Со своей собачкой очень смешно разговаривал по-турецки. Быстро, быстро. Перед блинами мы катались по заливу, я на подкукелке, он на коньках. Величественно, изящно, как лорд, как Гёте на картине Каульбаха — без усилий, руки на груди, — промахал он версты 2 в туманное темное море, садясь также вельможно отдыхать. О «Деловом Дворе»{2} взялся хлопотать у Танеева. Напишет для «Нивы».
После обеда пошли наверх, в мастерскую. Показывал извозчика (чудно), который дергает лошаденку, хватается ежесекундно за кнут и разговаривает с седоком. О портретах Головина:
— Плохи. Федор Иоанныч — разве у меня такой? У меня ведь трагедия, а не просто так. И Олоферн тоже — внешний. Мне в костюме Олоферна много помогли Серов и Коровин. Мой портрет работы Серова — как будто сюртук длинен. Я ему сказал. Он взял половую щетку, смерил, говорит: верно.
Откуда я «Демона» взял своего? Вспомнил вдруг деревню, где мы жили, под Казанью; бедный отец был писец в городе и каждый день шагал верст семь туда и верст семь обратно. Иногда писал и по ночам. Ну вот, я лежу на полатях, а мама прядет, и еще бабы. (Недавно я был в той избе: «вот мельница, она уж развалилась», снял даже фотографию.) Ну так вот, я слышу, бабы разговаривают:
— Был Сатанаил, ангел. И был черт Миха. Миха — добродушный. Украл у Бога землю, насовал себе в рот и в уши, а когда Бог велел всей земле произрастать, то и из ушей, и из носу, и изо рта у Михи лопух порос. А Сатанаил был красавец, статный, любимец Божий, и вдруг он взбунтовался. Его вниз тормашками — и отняли у него окончание ил и передали его Михе. Так из Михи стал Михаил, а из Сатанаила — Сатана.
Ну и я вдруг, как ставить «Демона» в свой бенефис, — вспомнил это, и костюм у меня был готов. Нужно было черное прозрачное, — но чтобы то там, то здесь просвечивало золото, поверх золота надеть сутану.
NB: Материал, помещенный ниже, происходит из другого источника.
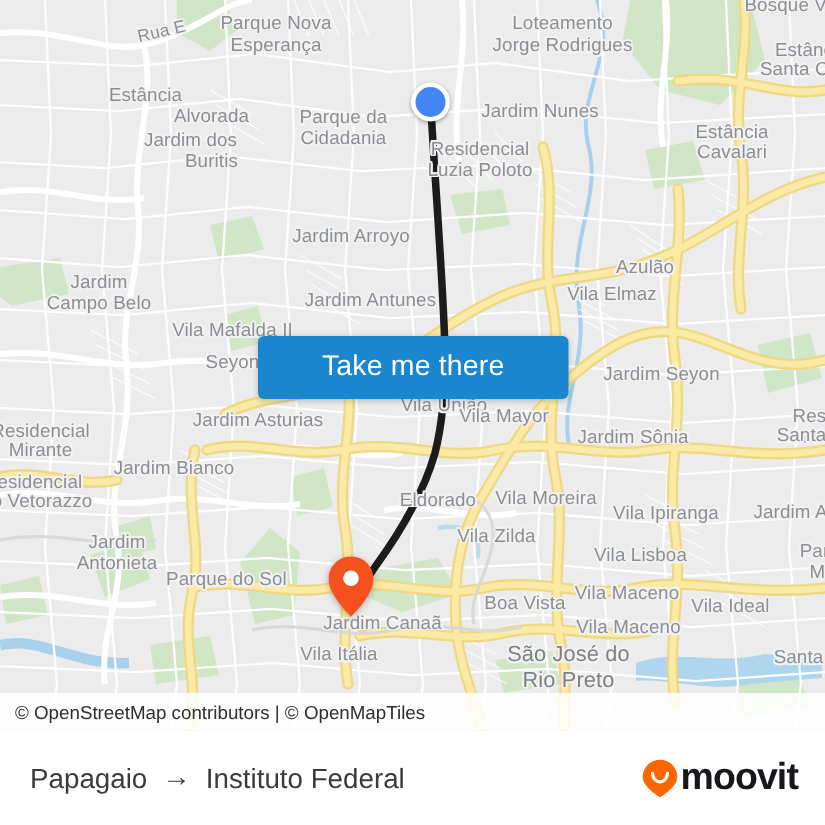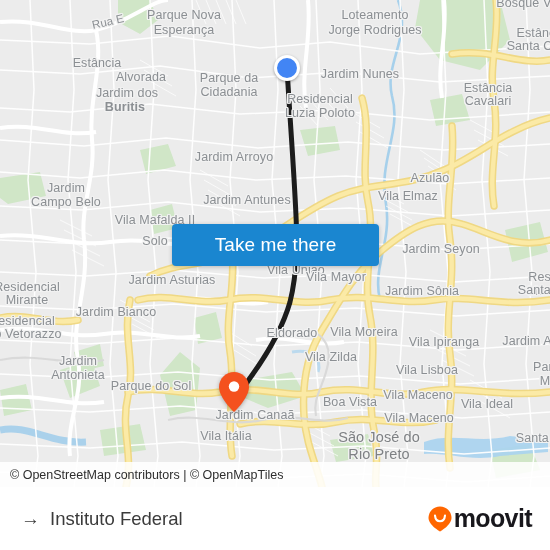"Buritis" div.map-label { font-weight: bold -> none; left: 125px -> 141px }
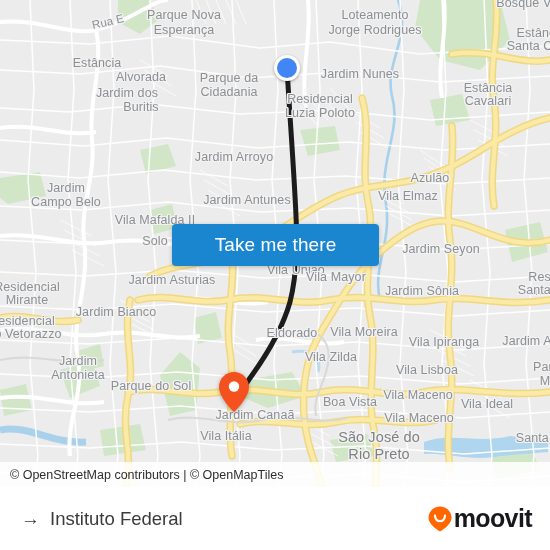"Solo" div.map-label { text: Solo -> Seyon }
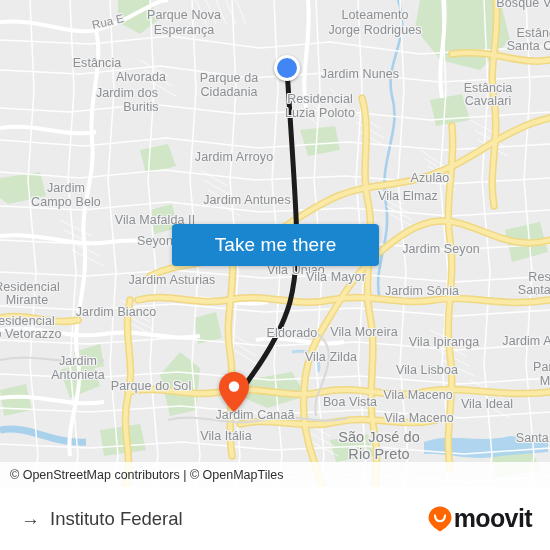"Papagaio" span { html: none -> <span>Papagaio</span> }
И он должен быть красавец со следами былого величия, статный, как бывший король.
Так иногда бабий разговор ведет к художественному воплощению.
Говорит о себе упоенно — сам любуется на себя и наивно себе удивляется. «Как я благодарен природе. Ведь могла же она создать меня ниже ростом или дать скверную память или впалую грудь — нет, все, все свои силы пригнала к тому, чтобы сделать из меня Шаляпина!» Привычка ежедневно ощущать на себе тысячи глаз и биноклей сделала его в жизни кокетом. Когда он гладит собаку и говорит: ах ты, дуралей дуралеевич, когда он говорит, что рад лечь даже на голых досках, что ему нравится домик И.Е., — все он говорит театрально, но не столь же театрально, как другие актеры.